Juliette Binoche (left) and Kristen Stewart (right) soar above the Clouds of Sils Maria, opening Friday, May 1.
I've looked at clouds from both sides now--and that would be both sides of the border. I've had the pleasure of screening Clouds of Sils Maria, an elegantly complex aria from writer/director Olivier Assayas (Carlos, Irma Vep) twice: first at its North American premiere during the 2014 Toronto International Film Festival and again recently, which prompted me to dust off my notes from last September's TIFF.
"Revelatory. Dense. Precise. Loved it," I scribbled in my notebook seven months ago. "Could Juliette Binoche be any more perfect?"
Having talked to the Oscar-winning Ms. Binoche on a few occasions over the years, I must concede to being a bit tongue-tied in her presence; for me, her beauty is matched only by her artistry. In her latest project, that loveliness is eclipsed by some stunning vistas of the Swiss Alps, which play a key role in the film.
"I've worked with Olivier twice before [in 1985's Rendez-vous and 2008's Summer Hours]; but this time it was me who approached him for a new project," Binoche told Boise Weekly in Toronto. "And he put together a beautiful story about the certainties of being, and the uncertainties of being; and life's marriage of those certainties and uncertainties."
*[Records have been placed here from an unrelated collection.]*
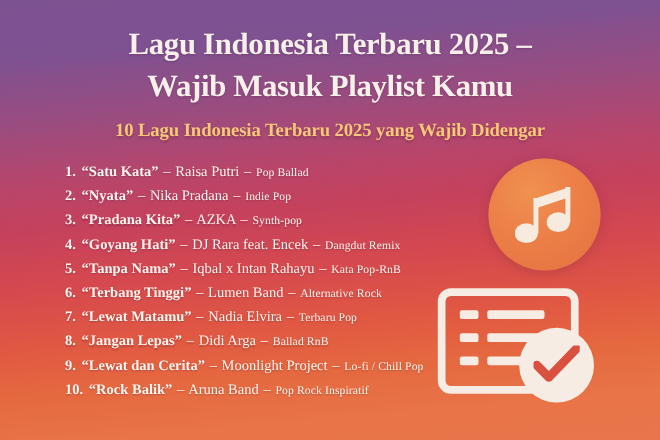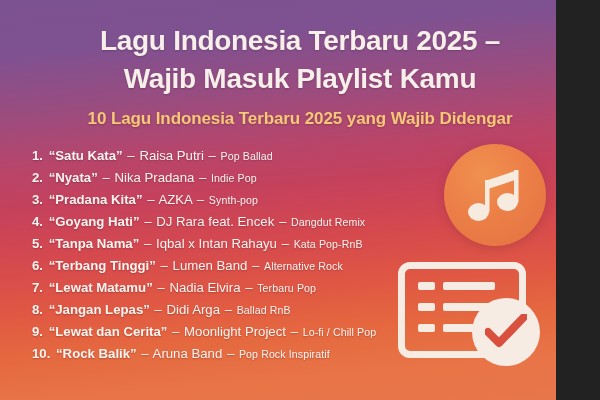--- a/index.html
+++ b/index.html
@@ -9,10 +9,10 @@
   }
   #poster {
     position: relative;
-    width: 556px;
+    width: 600px;
     height: 400px;
     overflow: hidden;
-    font-family: Liberation Sans, sans-serif;
+    font-family: Liberation Serif, serif;
     background: linear-gradient(175deg,
         #7d5291 0%,
         #7e5191 12%,

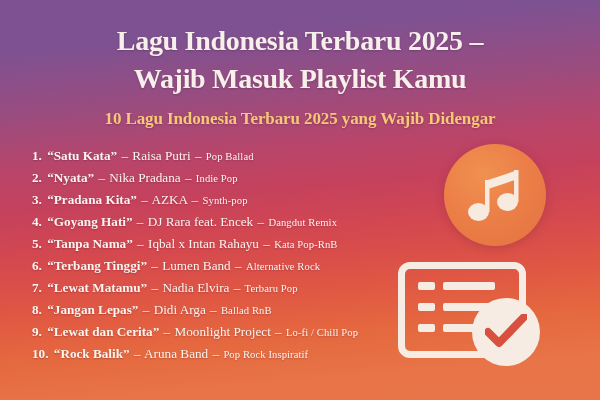--- a/index.html
+++ b/index.html
@@ -58,7 +58,7 @@
   .song-list {
     position: absolute;
     top: 145px;
-    left: 32px;
+    left: 59px;
     width: 470px;
     list-style: none;
     margin: 0;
Binoche's portrayal of mature film actress Maria dances among those uncertainties throughout Clouds of Sils Maria—not unlike the real-world, river-like clouds high above Sils Maria, Switzerland, which snake through the peaks of the Alps high above the Swiss lake country. When the clouds form that river and rush through the Alps during a crucial scene in Clouds of Sils Maria—and whatever you do, don't miss this part of the movie—you may be inclined to agree with me that that particular cinematic experience is, alone, worth the price of admission.